=== Begin Enclosure ===
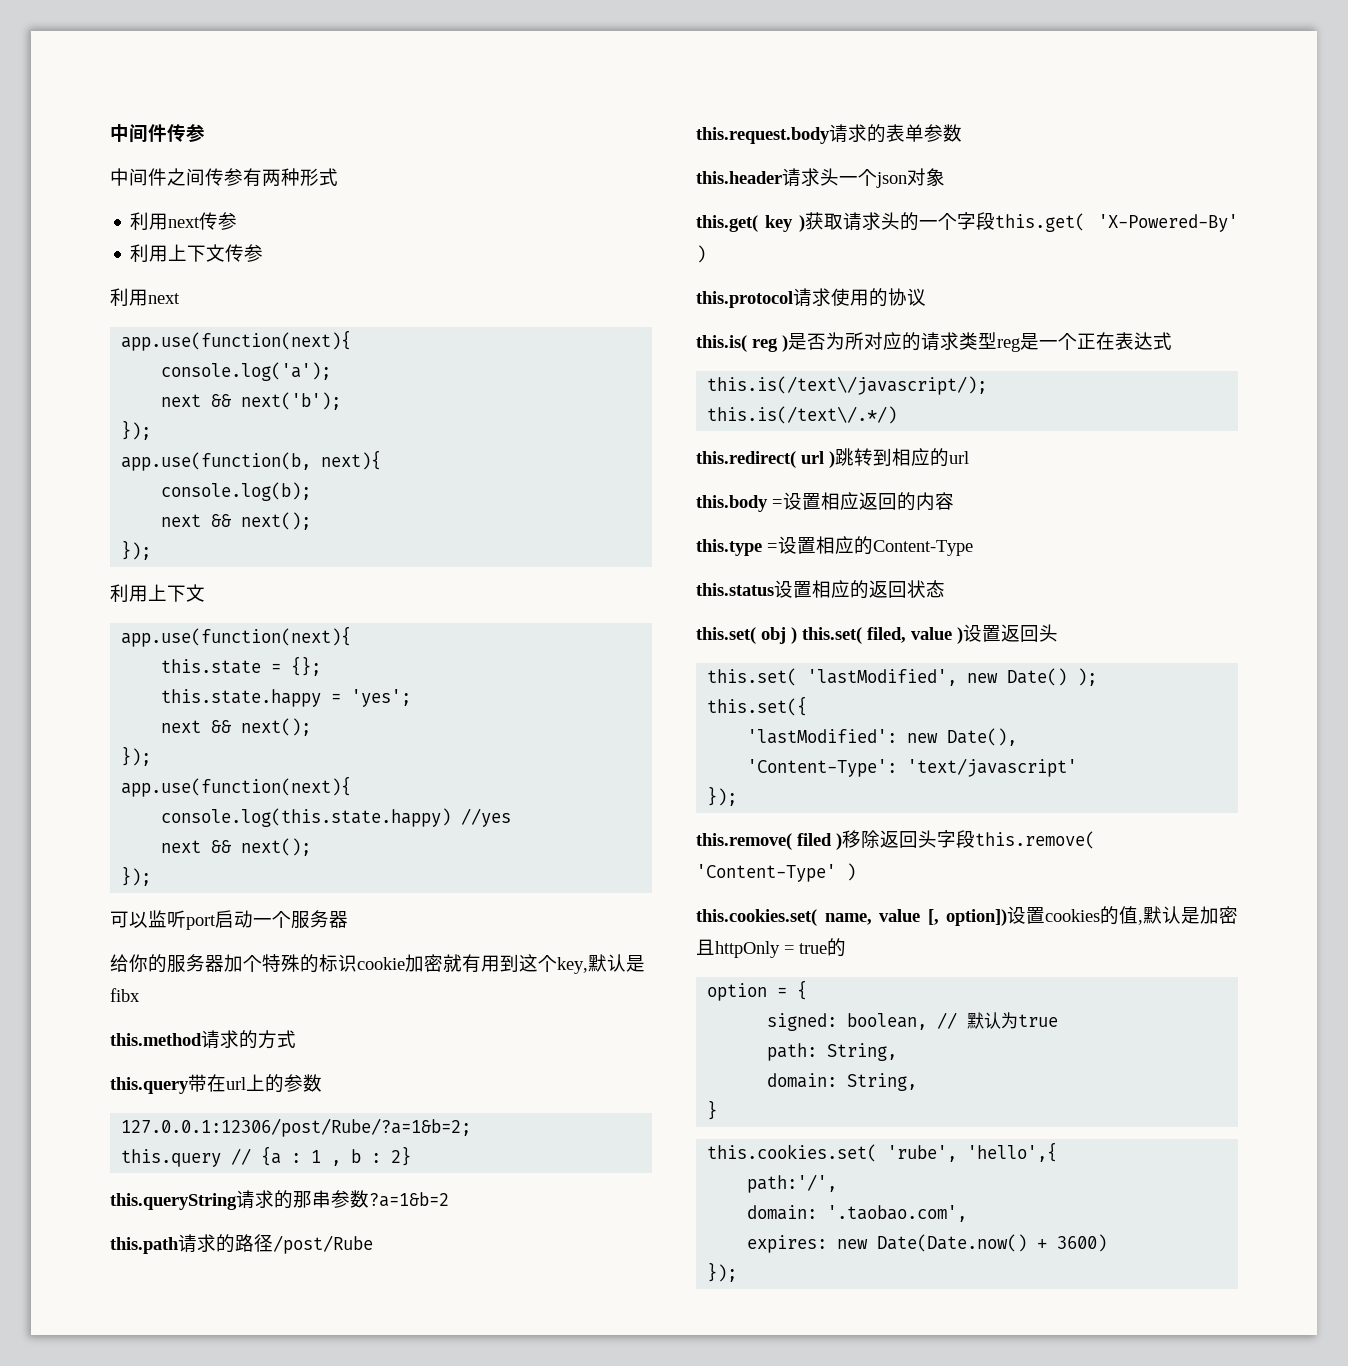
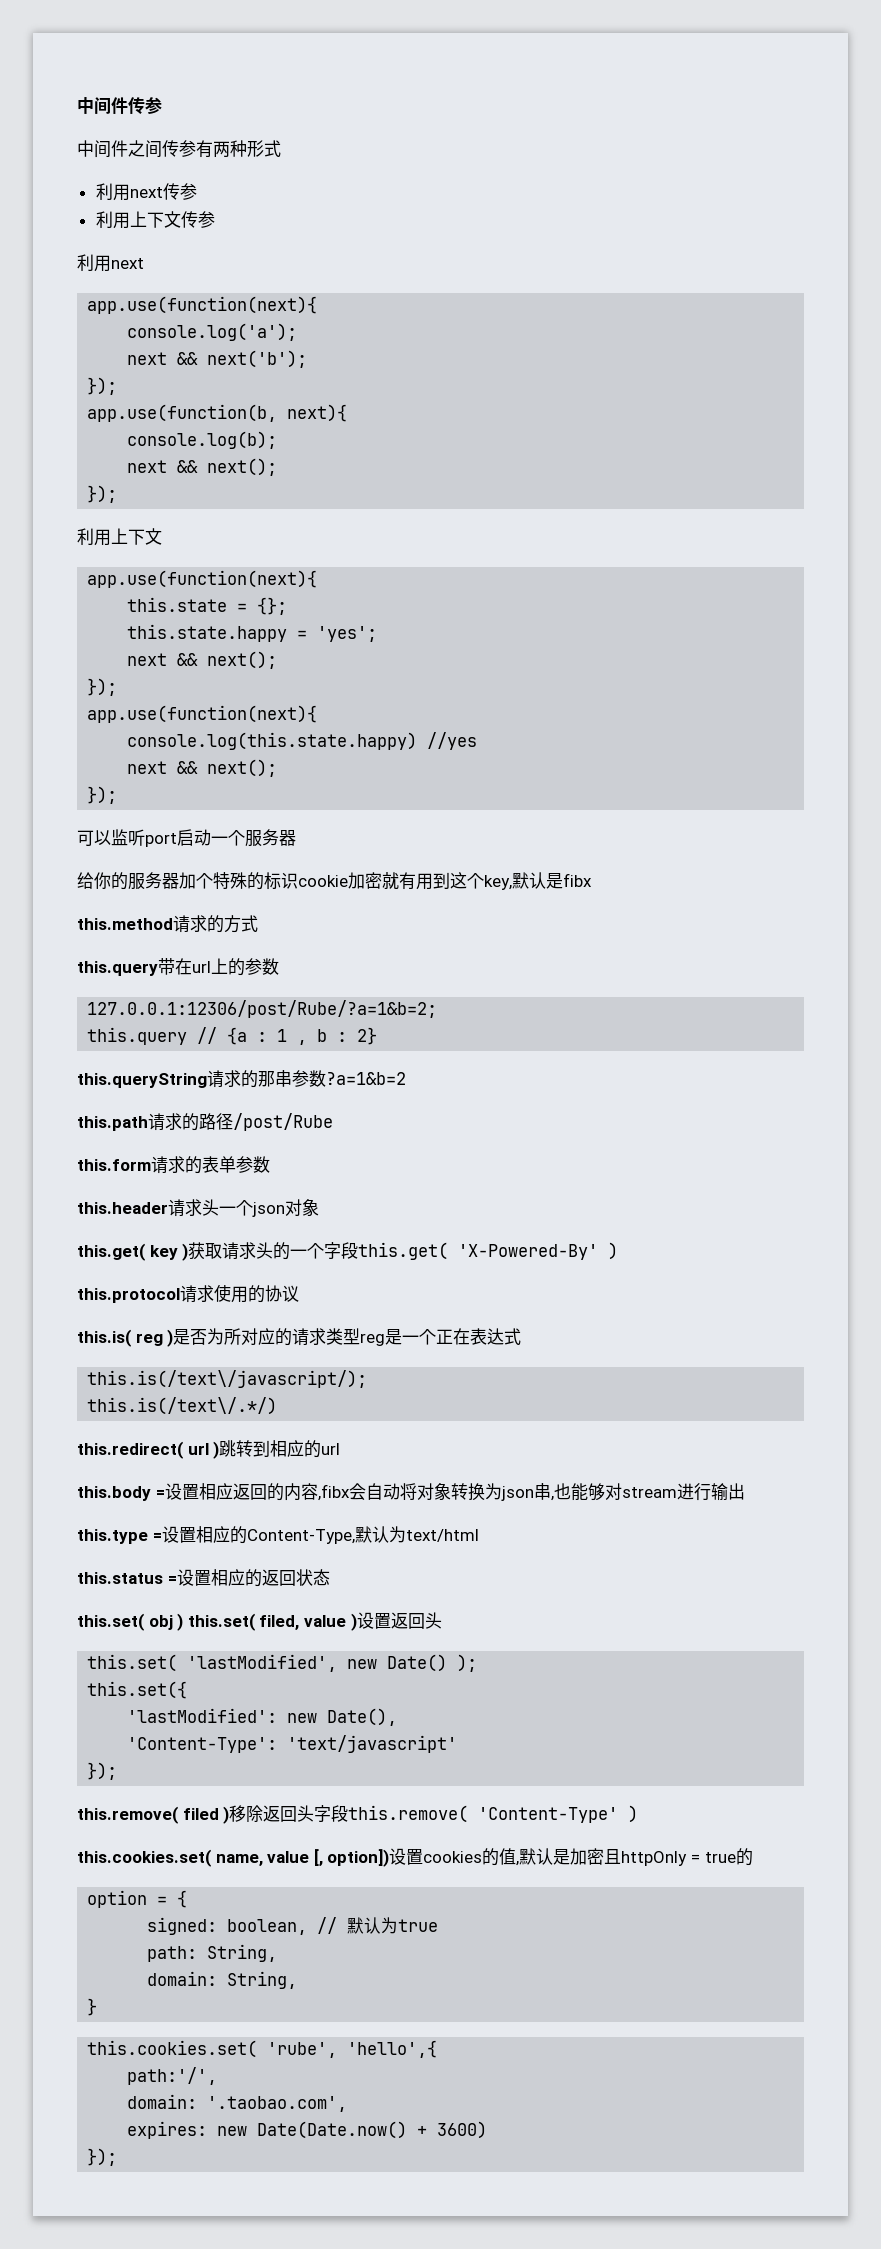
[696,127,830,144] this.request.body -> [77,1159,151,1171] this.form
(954, 501) none -> [317,1483,745,1501] ,fibx会自动将对象转换为json串,也能够对stream进行输出
[873,540,973,556] Content-Type -> [246,1526,479,1544] Content-Type,默认为text/html
(774, 589) none -> [167,1576,177,1584] =

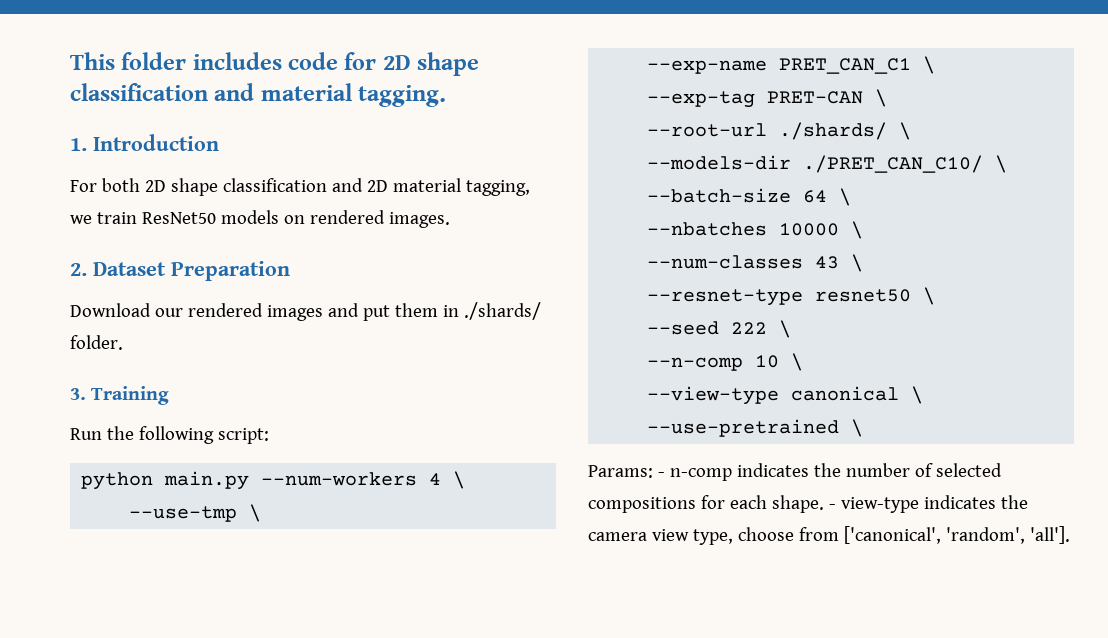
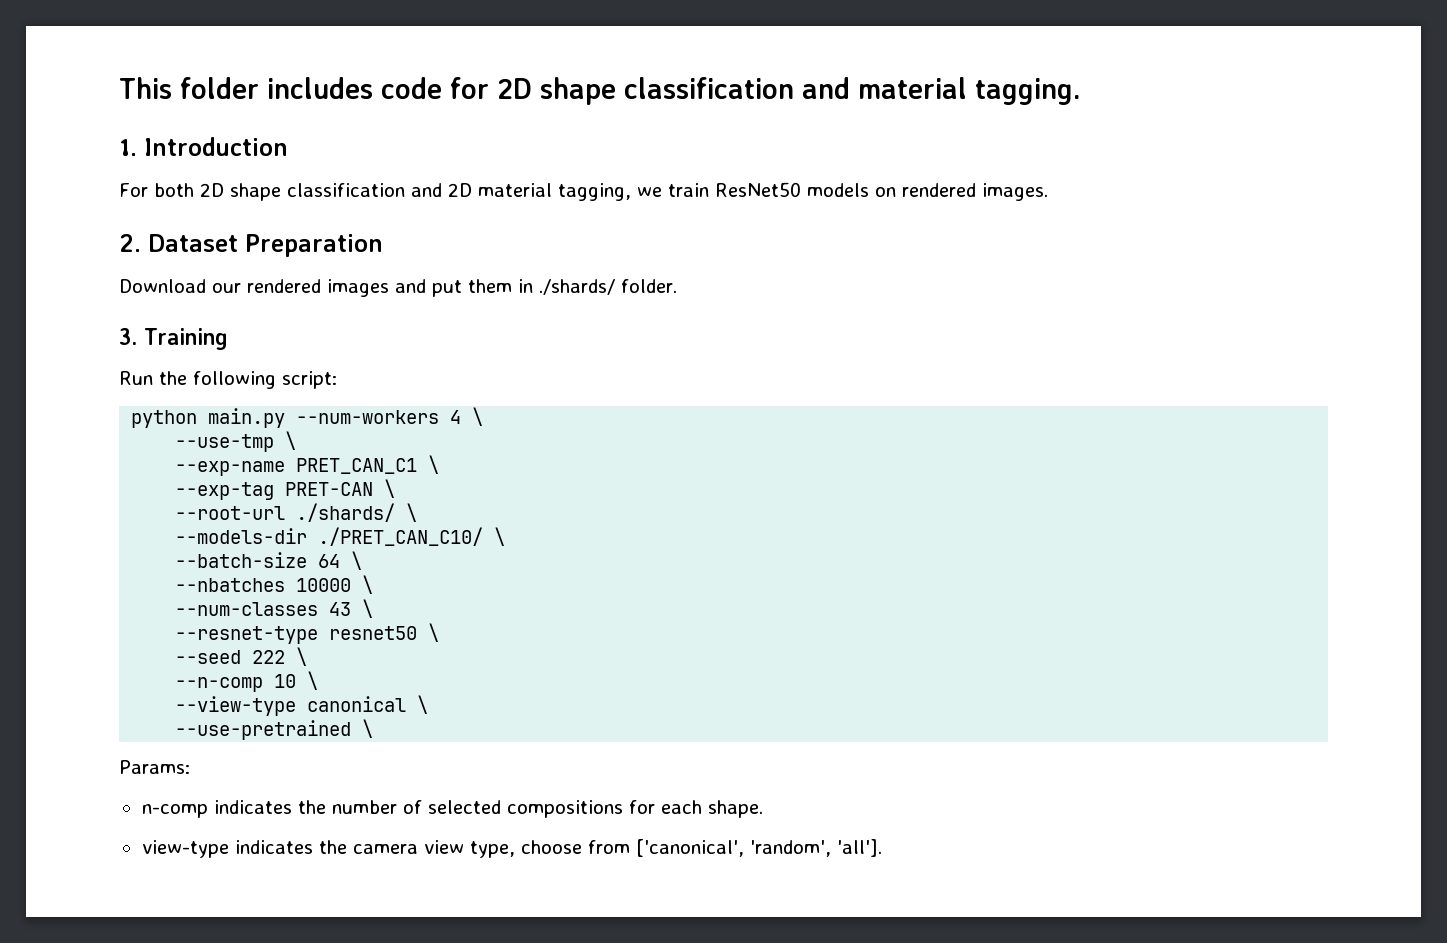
[657,472,665,477] - -> (190, 767) //
[828,504,836,509] - -> (763, 809) //

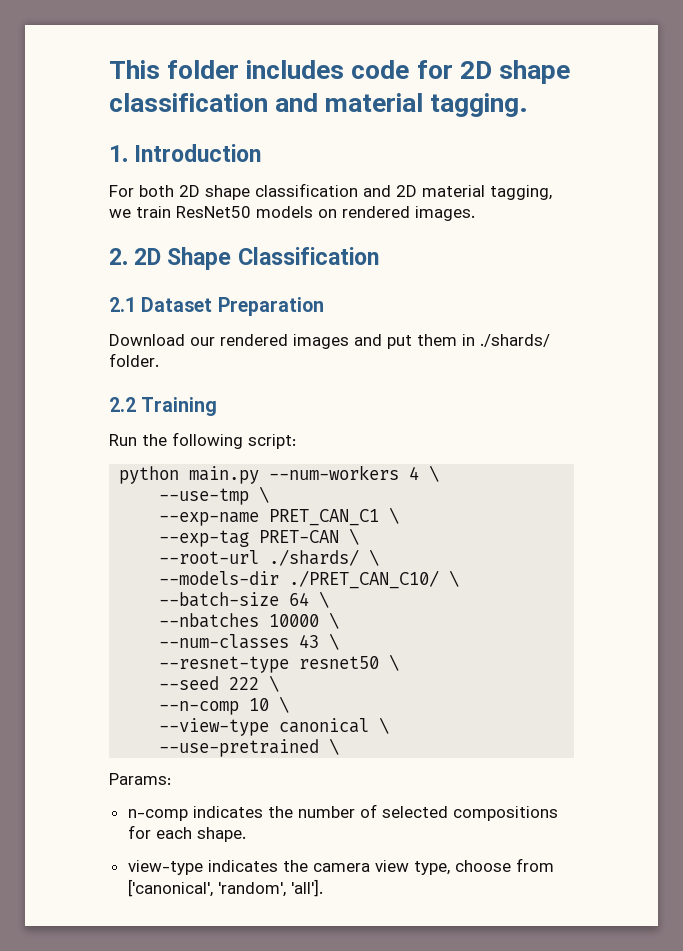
(141, 243) none -> [134,247,379,270] [109,297,136,312] 2D Shape Classification // 2.1
[119,328,137,345] 3. -> [109,397,136,412] 2.2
=== End Enclosure ===
In the material above, find the line with "(141, 243) none"; then retype it and every line after it through the last, exactly as written.

# Exercise output:
(141, 243) none -> [134,247,379,270] [109,297,136,312] 2D Shape Classification // 2.1
[119,328,137,345] 3. -> [109,397,136,412] 2.2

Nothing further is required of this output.